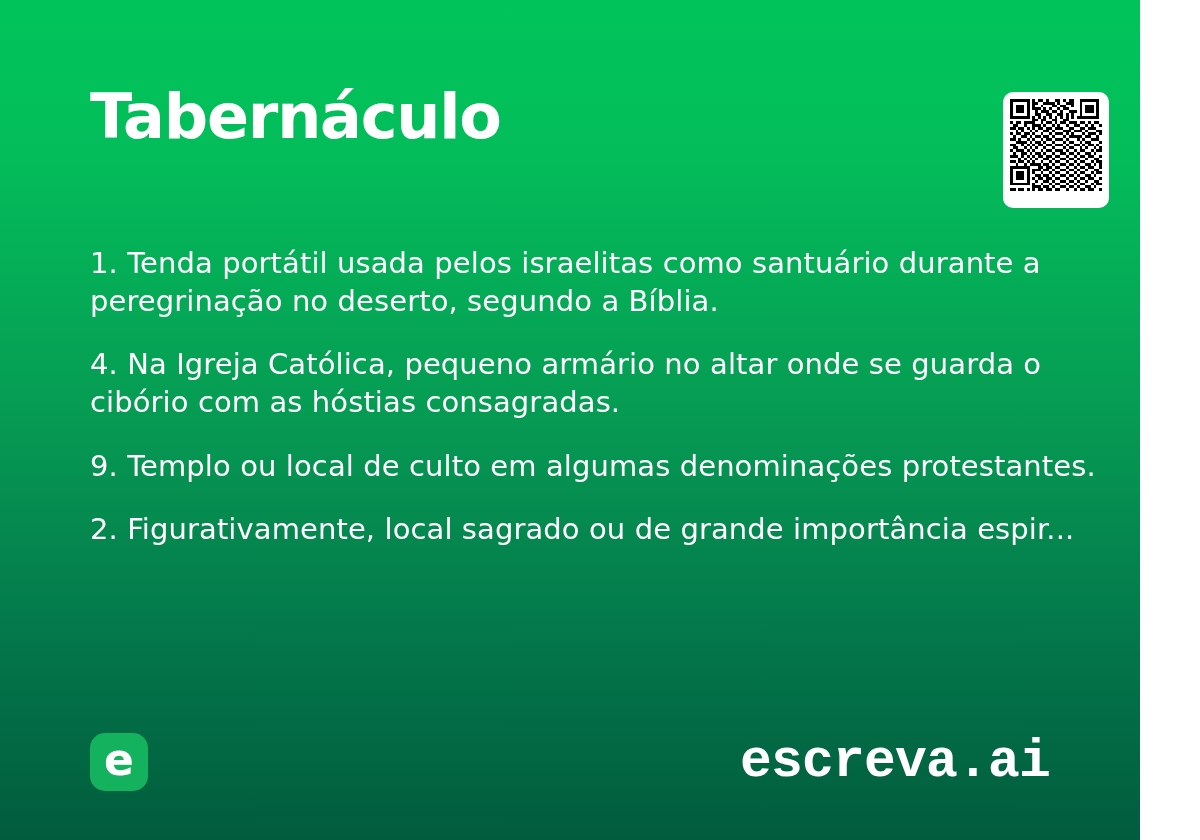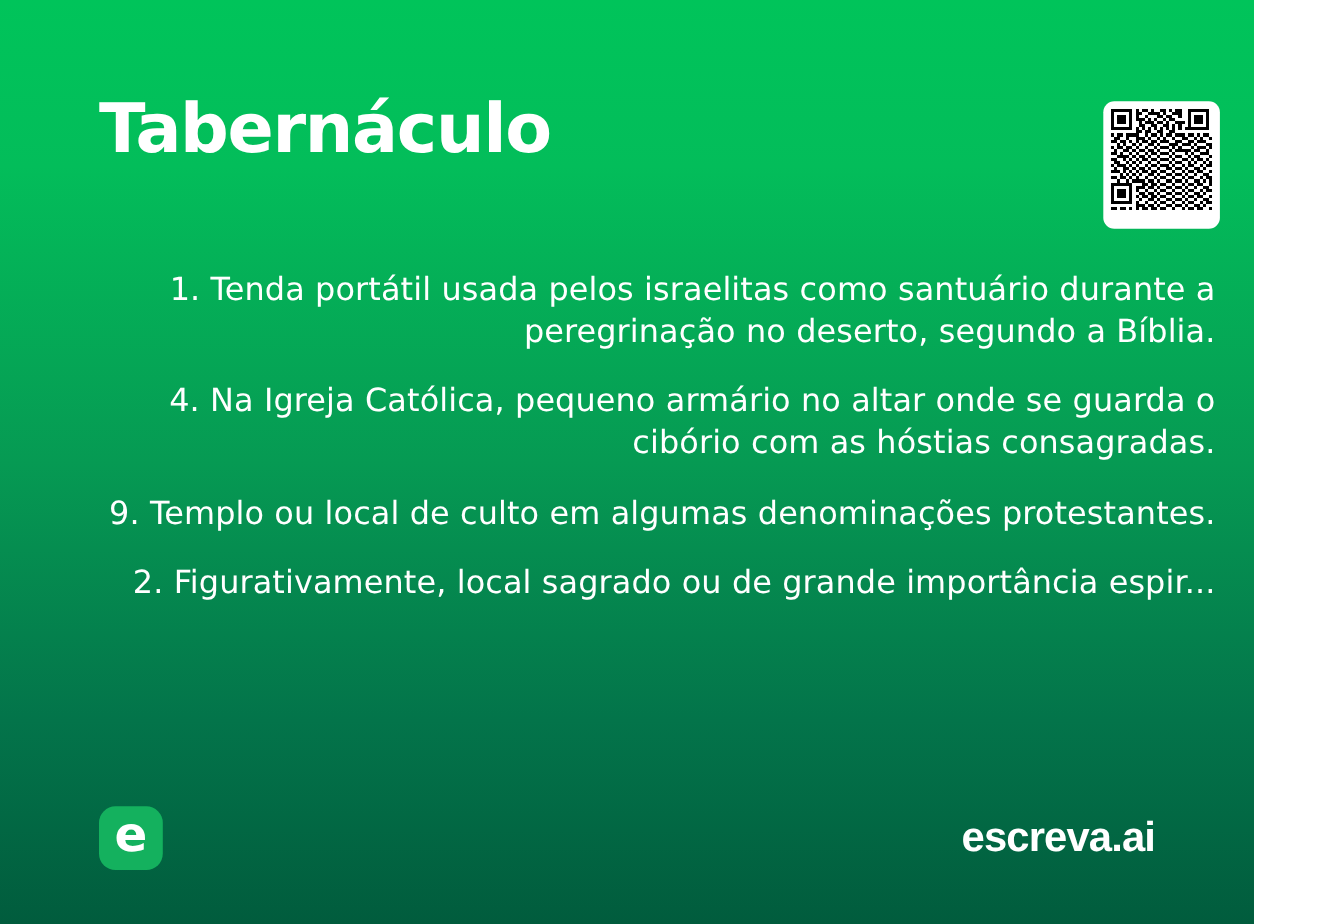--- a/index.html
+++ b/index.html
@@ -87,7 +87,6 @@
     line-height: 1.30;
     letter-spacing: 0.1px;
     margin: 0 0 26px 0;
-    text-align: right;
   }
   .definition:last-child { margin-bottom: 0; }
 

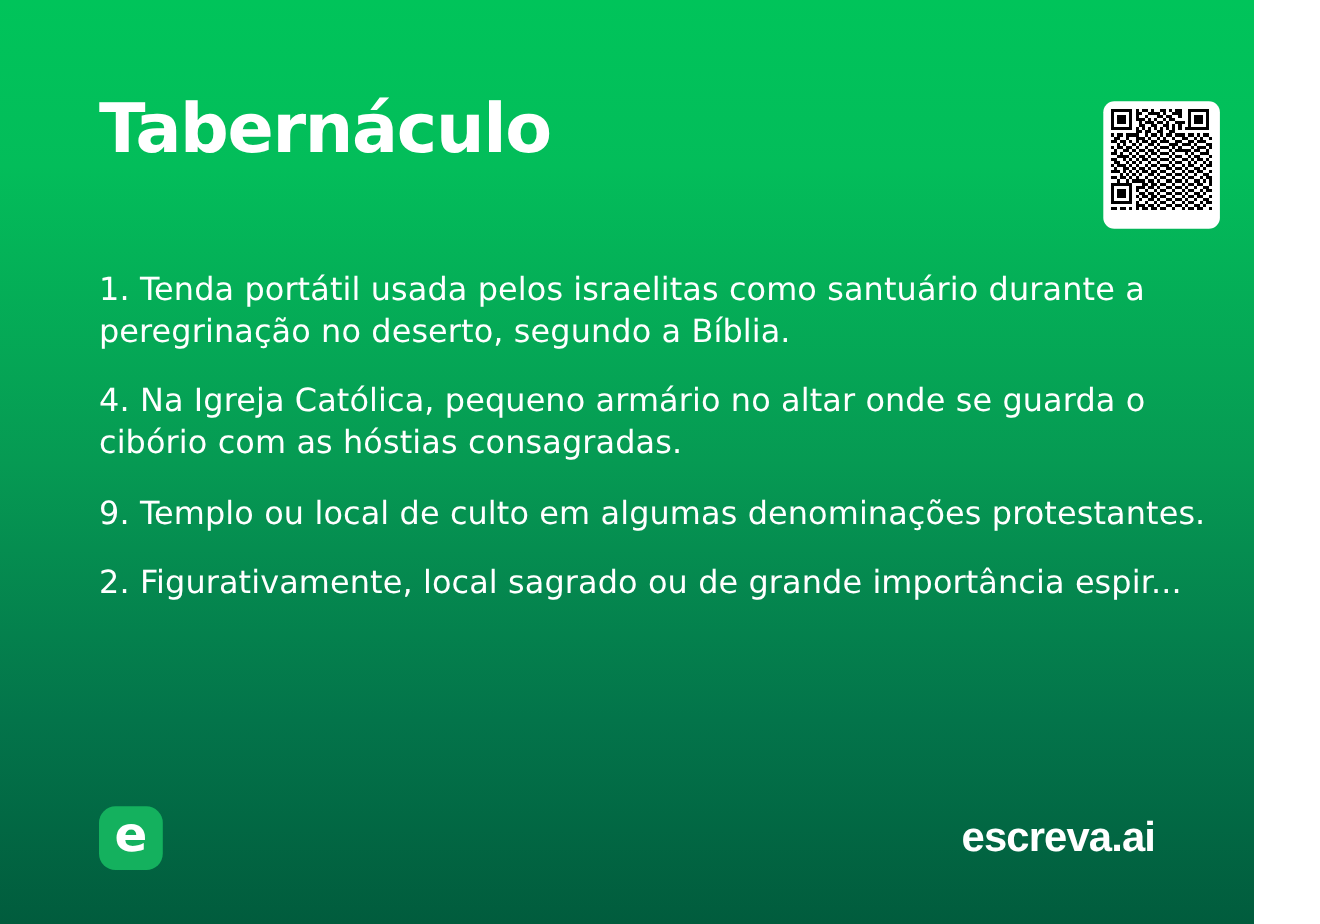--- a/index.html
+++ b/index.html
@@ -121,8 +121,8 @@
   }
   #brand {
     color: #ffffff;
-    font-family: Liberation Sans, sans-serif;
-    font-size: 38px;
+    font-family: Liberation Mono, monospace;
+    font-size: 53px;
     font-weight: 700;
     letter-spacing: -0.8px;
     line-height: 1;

* * *

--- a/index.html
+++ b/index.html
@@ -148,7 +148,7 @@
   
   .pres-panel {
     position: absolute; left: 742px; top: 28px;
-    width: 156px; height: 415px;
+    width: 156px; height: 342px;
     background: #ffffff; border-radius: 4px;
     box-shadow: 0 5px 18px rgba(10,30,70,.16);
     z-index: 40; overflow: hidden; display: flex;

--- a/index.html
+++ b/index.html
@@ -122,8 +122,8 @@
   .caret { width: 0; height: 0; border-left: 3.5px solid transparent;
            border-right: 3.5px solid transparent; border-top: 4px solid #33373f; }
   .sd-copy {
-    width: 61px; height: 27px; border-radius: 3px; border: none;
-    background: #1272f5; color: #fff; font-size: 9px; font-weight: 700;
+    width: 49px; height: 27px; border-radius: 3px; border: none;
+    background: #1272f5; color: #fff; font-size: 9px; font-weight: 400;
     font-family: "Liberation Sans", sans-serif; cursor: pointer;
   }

* [EXERCISE REQUIREMENTS]: Please output the lines of the listing above that fall in the stretch from the one with "156px; height: 415px;" through the one with "49px; height: 27px; border-radius: 3px; border: none;", exactly and only those.

* [YOUR SOLUTION]:
-    width: 156px; height: 415px;
+    width: 156px; height: 342px;
     background: #ffffff; border-radius: 4px;
     box-shadow: 0 5px 18px rgba(10,30,70,.16);
     z-index: 40; overflow: hidden; display: flex;

--- a/index.html
+++ b/index.html
@@ -122,8 +122,8 @@
   .caret { width: 0; height: 0; border-left: 3.5px solid transparent;
            border-right: 3.5px solid transparent; border-top: 4px solid #33373f; }
   .sd-copy {
-    width: 61px; height: 27px; border-radius: 3px; border: none;
-    background: #1272f5; color: #fff; font-size: 9px; font-weight: 700;
+    width: 49px; height: 27px; border-radius: 3px; border: none;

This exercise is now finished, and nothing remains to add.